Steve Lawler

Personal information
- Born: Steve Gower January 24, 1965 Buford, Georgia, U.S.
- Died: September 2, 2021 (aged 56) Florida, U.S.
- Website: Official website

Professional wrestling career
- Ring name(s): Steve Lawler Liberty McCall The Flame Adrian Steele The Brawler
- Billed height: 6 ft 1 in (1.85 m)
- Billed weight: 256 lb (116 kg)
- Billed from: "Anywhere he wants to be!" Atlanta, Georgia
- Trained by: Ricky Lawless Glenn Holbrook
- Debut: 1984

= Steve Lawler (wrestler) =

American professional wrestler (1965–2021)

Steve Gower (January 24, 1965 – September 2, 2021), better known by his ring name Steve "The Brawler" Lawler, was an American professional wrestler and trainer. He was a mainstay of regional and independent promotions in the Southern United States since the early 1980s, especially in Georgia and the Carolinas, having wrestled for Deep South Wrestling, Southern Championship Wrestling, Georgia All-Star Wrestling, North Georgia Wrestling Association, Peach State Wrestling and Dusty Rhodes' Turnbuckle Championship Wrestling.
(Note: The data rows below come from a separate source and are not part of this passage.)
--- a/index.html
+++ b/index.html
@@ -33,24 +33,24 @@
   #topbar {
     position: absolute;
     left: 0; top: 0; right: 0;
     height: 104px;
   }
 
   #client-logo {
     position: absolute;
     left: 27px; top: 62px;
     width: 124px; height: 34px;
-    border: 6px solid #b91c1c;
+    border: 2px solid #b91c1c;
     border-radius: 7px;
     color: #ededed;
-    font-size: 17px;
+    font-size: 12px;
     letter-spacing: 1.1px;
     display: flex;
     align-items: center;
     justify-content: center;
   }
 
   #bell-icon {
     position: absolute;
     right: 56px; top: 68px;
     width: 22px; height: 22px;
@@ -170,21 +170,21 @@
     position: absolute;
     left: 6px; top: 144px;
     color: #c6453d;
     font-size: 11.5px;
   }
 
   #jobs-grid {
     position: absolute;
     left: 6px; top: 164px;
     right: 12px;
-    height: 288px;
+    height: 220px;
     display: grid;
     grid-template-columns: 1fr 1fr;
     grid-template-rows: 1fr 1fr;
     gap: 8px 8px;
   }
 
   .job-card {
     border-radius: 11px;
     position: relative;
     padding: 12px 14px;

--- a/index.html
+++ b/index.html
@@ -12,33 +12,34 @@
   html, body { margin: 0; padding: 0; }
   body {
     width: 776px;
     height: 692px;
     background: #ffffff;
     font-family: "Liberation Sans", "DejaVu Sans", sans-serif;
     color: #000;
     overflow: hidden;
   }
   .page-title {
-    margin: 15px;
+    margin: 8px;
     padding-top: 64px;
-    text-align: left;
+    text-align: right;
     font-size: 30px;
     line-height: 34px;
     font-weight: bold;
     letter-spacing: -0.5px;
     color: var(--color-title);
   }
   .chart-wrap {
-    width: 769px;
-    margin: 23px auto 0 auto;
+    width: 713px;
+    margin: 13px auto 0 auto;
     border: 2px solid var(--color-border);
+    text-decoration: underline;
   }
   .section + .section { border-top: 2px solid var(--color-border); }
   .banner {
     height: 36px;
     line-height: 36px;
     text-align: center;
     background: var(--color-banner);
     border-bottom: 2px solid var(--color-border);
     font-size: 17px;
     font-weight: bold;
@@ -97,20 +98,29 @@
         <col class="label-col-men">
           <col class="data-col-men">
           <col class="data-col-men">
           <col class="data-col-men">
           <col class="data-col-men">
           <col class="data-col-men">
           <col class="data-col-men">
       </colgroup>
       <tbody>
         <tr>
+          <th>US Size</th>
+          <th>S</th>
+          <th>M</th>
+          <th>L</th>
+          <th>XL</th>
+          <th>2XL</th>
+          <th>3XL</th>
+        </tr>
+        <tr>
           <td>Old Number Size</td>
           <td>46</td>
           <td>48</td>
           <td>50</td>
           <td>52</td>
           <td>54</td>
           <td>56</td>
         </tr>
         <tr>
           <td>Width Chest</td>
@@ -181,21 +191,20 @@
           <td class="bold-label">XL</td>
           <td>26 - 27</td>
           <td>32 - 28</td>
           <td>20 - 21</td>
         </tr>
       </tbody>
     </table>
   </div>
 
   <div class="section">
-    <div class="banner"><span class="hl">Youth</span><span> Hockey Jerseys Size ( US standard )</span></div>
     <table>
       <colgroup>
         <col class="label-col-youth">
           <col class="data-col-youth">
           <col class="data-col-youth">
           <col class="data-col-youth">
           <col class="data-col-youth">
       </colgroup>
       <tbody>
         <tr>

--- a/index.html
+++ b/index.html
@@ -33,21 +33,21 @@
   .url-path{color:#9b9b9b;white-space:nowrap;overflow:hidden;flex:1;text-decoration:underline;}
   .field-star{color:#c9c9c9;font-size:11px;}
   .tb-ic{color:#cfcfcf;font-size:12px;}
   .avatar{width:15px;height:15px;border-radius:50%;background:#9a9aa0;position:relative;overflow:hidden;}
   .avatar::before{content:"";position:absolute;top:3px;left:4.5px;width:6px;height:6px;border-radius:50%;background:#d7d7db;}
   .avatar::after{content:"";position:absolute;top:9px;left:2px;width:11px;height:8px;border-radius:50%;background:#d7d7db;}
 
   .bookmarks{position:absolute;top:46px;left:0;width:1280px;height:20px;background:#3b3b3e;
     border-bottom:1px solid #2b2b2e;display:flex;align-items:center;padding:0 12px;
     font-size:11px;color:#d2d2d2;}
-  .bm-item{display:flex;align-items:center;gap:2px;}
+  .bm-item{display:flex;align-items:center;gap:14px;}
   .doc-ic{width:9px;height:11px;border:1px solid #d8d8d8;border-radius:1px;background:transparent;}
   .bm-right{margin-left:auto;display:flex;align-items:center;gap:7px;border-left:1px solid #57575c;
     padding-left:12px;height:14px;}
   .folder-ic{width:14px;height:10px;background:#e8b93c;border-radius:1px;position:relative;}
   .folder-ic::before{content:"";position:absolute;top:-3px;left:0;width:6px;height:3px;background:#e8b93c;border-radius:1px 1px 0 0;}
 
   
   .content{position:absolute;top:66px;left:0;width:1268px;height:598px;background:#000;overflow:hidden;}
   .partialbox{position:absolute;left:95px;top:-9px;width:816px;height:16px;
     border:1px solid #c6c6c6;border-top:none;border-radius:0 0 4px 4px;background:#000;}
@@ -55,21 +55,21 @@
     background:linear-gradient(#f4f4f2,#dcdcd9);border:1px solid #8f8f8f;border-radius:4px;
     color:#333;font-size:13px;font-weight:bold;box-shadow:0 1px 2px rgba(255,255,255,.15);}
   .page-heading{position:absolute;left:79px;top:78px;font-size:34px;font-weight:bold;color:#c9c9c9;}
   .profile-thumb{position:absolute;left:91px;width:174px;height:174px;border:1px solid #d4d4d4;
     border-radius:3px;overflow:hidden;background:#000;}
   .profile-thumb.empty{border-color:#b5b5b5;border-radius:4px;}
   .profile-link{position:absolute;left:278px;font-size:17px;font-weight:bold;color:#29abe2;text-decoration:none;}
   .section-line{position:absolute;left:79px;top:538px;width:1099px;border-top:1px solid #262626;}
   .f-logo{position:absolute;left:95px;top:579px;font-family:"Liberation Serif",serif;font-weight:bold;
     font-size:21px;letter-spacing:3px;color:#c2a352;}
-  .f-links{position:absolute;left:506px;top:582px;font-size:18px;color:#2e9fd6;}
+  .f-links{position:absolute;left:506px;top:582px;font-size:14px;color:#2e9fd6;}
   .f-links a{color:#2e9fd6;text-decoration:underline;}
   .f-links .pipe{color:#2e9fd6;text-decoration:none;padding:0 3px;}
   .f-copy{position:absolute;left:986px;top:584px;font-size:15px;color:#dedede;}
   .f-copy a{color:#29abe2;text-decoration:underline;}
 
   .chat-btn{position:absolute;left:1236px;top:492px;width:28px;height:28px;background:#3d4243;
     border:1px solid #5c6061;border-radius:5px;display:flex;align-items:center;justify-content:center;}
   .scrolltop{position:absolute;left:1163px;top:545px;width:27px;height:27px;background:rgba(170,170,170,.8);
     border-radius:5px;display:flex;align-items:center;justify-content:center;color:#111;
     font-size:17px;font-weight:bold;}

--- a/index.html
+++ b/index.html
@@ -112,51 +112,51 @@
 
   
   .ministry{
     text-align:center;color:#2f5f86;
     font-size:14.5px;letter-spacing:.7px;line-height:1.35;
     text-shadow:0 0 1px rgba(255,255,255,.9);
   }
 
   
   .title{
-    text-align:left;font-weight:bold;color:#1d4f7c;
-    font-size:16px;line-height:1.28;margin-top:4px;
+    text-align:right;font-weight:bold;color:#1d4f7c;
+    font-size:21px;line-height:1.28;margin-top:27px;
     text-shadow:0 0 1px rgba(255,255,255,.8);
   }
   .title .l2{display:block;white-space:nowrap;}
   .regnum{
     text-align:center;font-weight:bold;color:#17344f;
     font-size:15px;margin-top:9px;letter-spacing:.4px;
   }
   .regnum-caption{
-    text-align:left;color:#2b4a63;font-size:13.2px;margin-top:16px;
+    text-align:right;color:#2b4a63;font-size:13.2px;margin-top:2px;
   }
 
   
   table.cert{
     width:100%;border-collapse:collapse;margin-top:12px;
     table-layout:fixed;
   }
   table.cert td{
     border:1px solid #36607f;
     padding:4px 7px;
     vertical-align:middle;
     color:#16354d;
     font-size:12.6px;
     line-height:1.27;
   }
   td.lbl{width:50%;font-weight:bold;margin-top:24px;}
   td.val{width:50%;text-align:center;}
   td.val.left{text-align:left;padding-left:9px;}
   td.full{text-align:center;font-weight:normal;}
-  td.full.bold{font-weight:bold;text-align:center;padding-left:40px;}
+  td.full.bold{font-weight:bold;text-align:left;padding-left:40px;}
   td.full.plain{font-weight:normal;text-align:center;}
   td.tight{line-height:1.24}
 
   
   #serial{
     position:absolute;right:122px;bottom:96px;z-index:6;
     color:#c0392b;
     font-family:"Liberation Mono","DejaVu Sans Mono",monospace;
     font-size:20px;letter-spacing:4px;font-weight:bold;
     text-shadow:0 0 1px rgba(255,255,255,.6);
In later years, he appeared with other NWA veterans for the revived Georgia Championship Wrestling.

A noted tag team specialist, he was a member of the original Bad Company with John Michaels and The Nightmare, a popular "heel" group in the mid-to late 1980s, as well as successful runs with Dennis Gale, Dino Minelli, Bulldog Raines and younger brother Terry Lawler. One of the first students ever trained by Glenn Holbrook, Gower became a trainer himself and served as an instructor for the Masked Superstar's wrestling school and the Global Wrestling Federation's training facility. Among his students include Buff Bagwell, Disco Inferno, Murder One, and Terry Lawler.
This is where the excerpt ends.